**What the task asks:**
Copy out each line of the entries below in which the string "ЛЕГЧЕ" appears.

Segment Open

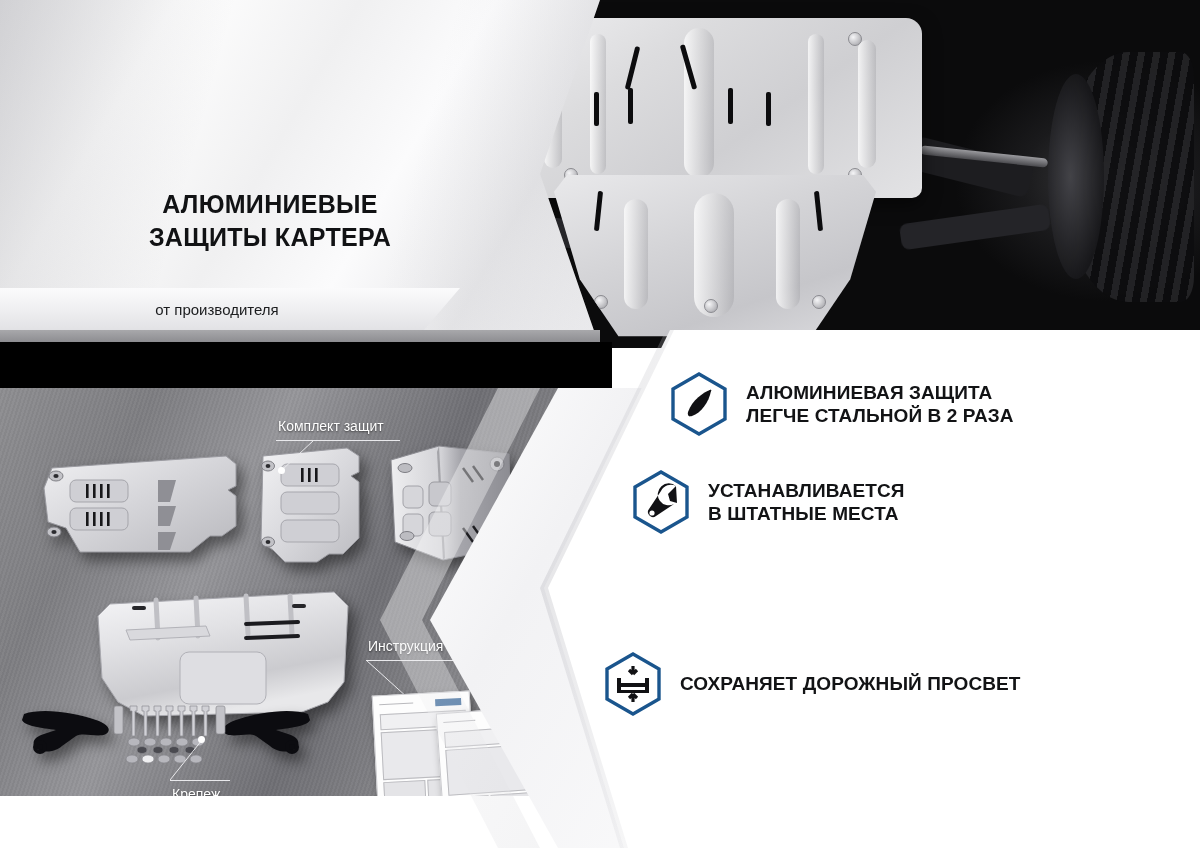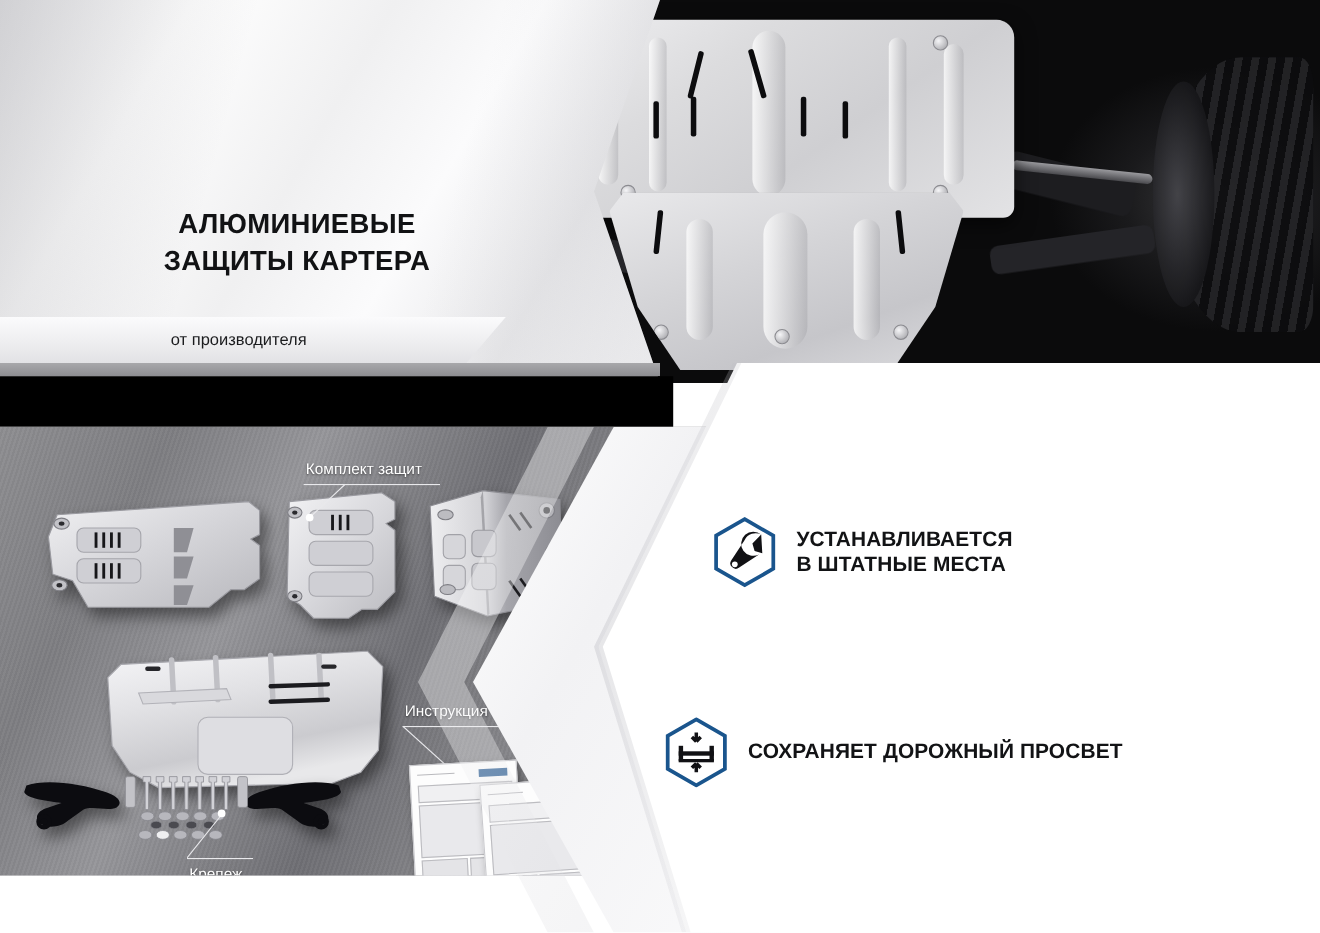--- a/index.html
+++ b/index.html
@@ -443,6 +443,17 @@
   <div class="feature-panel">
     <div class="feat-list">
 
+      <div class="feat" style="left:150px;top:42px;">
+        <div class="hexwrap">
+          <svg viewBox="0 0 58 64" width="58" height="64">
+            <polygon points="29,2 55,17 55,47 29,62 3,47 3,17" fill="#fff" stroke="#1a558d" stroke-width="3.4"></polygon>
+            <path d="M40 18 C34 20 22 28 18 40 C17 43 19 45 22 44 C31 41 39 30 41 19 Z" fill="#111114"></path>
+            <path d="M41 18 C33 26 25 36 19 44" stroke="#111114" stroke-width="1.6" fill="none"></path>
+          </svg>
+        </div>
+        <div class="feat-text">АЛЮМИНИЕВАЯ ЗАЩИТА
+ЛЕГЧЕ СТАЛЬНОЙ В 2 РАЗА</div>
+      </div>
 
       <div class="feat" style="left:128px;top:140px;">
         <div class="hexwrap">

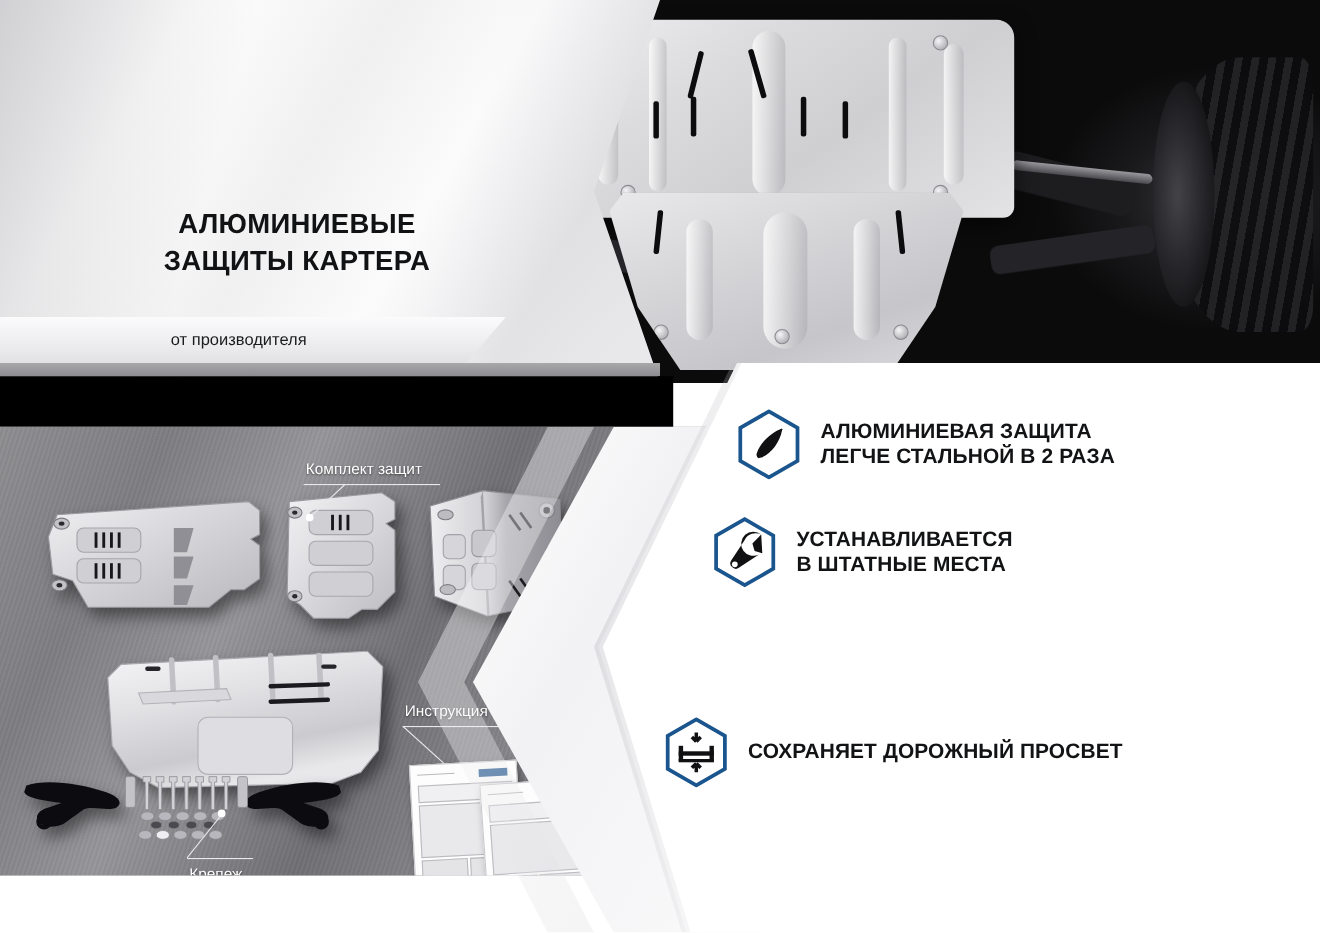--- a/index.html
+++ b/index.html
@@ -455,7 +455,7 @@
 ЛЕГЧЕ СТАЛЬНОЙ В 2 РАЗА</div>
       </div>
 
-      <div class="feat" style="left:128px;top:140px;">
+      <div class="feat" style="left:112px;top:140px;">
         <div class="hexwrap">
           <svg viewBox="0 0 58 64" width="58" height="64">
             <polygon points="29,2 55,17 55,47 29,62 3,47 3,17" fill="#fff" stroke="#1a558d" stroke-width="3.4"></polygon>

Segment Closed

**Written response:**
+ЛЕГЧЕ СТАЛЬНОЙ В 2 РАЗА</div>
 ЛЕГЧЕ СТАЛЬНОЙ В 2 РАЗА</div>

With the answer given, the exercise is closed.